Herbart a une tout autre valeur comme philosophe. Au moins a-t-il laissé après lui une école. Il est bien autrement original et précis. On peut ne pas aimer sa doctrine, la trouver étrange, même relever le manque de cohérence dans les parties qui la composent, surtout le désaccord de sa métaphysique et de sa morale. On peut, comme le fait très-bien M. Harms, signaler les vices de sa méthode mathématique appliquée à la psychologie et aux phénomènes de l’âme ; mais il n’en a pas moins montré une grande finesse dans ses analyses et un talent incontestable dans sa polémique contre les écoles régnantes. M. Harmss lui-même le reconnaît. Quant à la philosophie pratique, il est certain que la morale esthétique de Herbart n’a pas ajouté beaucoup aux richesses de l’éthicisme dans la philosophie allemande.

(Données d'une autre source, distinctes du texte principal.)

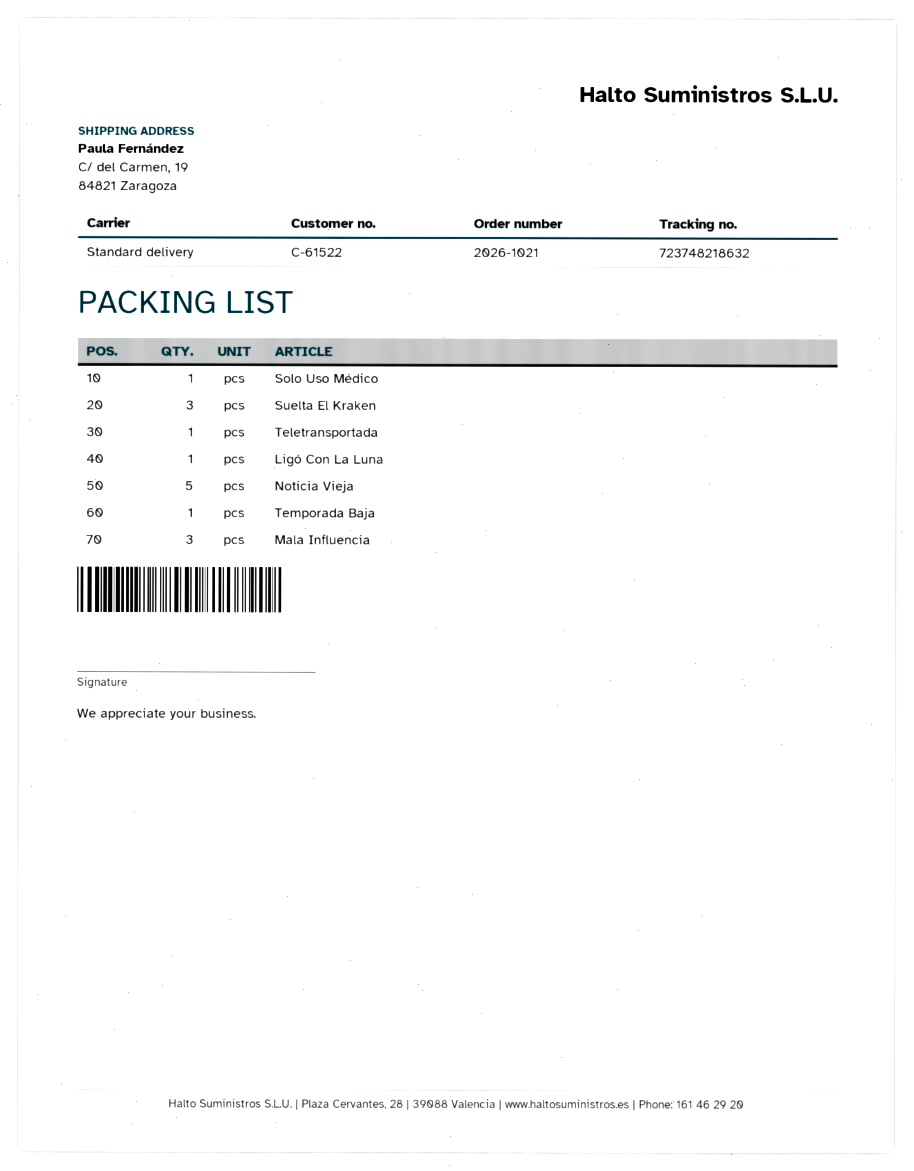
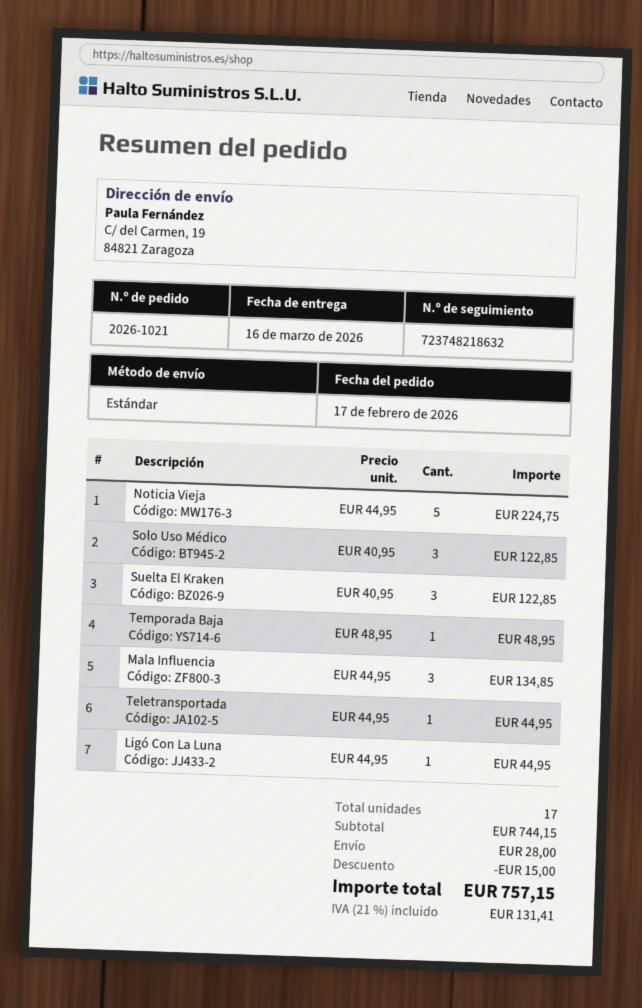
Solo Uso Médico: 1 -> 3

Nous l’avons dit, M. Harms fait peu de cas de la philosophie de Schopenhauer. À ses yeux elle est un accident et comme une « excroissance, dans la philosophie allemande ». Pourquoi alors clore cette revue des systèmes allemands par cette philosophie ? Cela est peu logique. Il est vrai qu’il réfute très-bien le pessimisme de Schopenhauer. Il y voit avec raison un égoïsme raffiné qui se déguise mal sous la forme de la résignation, et qui ne peut s’acclimater en Europe, opposé qu’il est au principe même de notre civilisation. Mais n’accuse-t-il aucun malaise ? Comment a-t-il obtenu cette vogue et cette renommée posthumes ? Comment a-t-il en Allemagne tant de partisans ? Les raisons tirées du talent littéraire et original de l’auteur nous semblent insuffisantes. Fallait-il passer à peu près sous silence les disciples ou les continuateurs de cette doctrine entre lesquels le Dr  de Hartmann occupe un rang si élevé ? Du reste l’état actuel de la philosophie en Allemagne nous paraît à peine indiqué. Deux ou trois pages sur l’idéalisme, le réalisme et les autres écoles sont loin de donner une idée exacte et complète du mouvement des esprits, dans la phase que la pensée philosophique traverse aujourd’hui chez les compatriotes de Kant comme chez les autres peuples de l’Europe.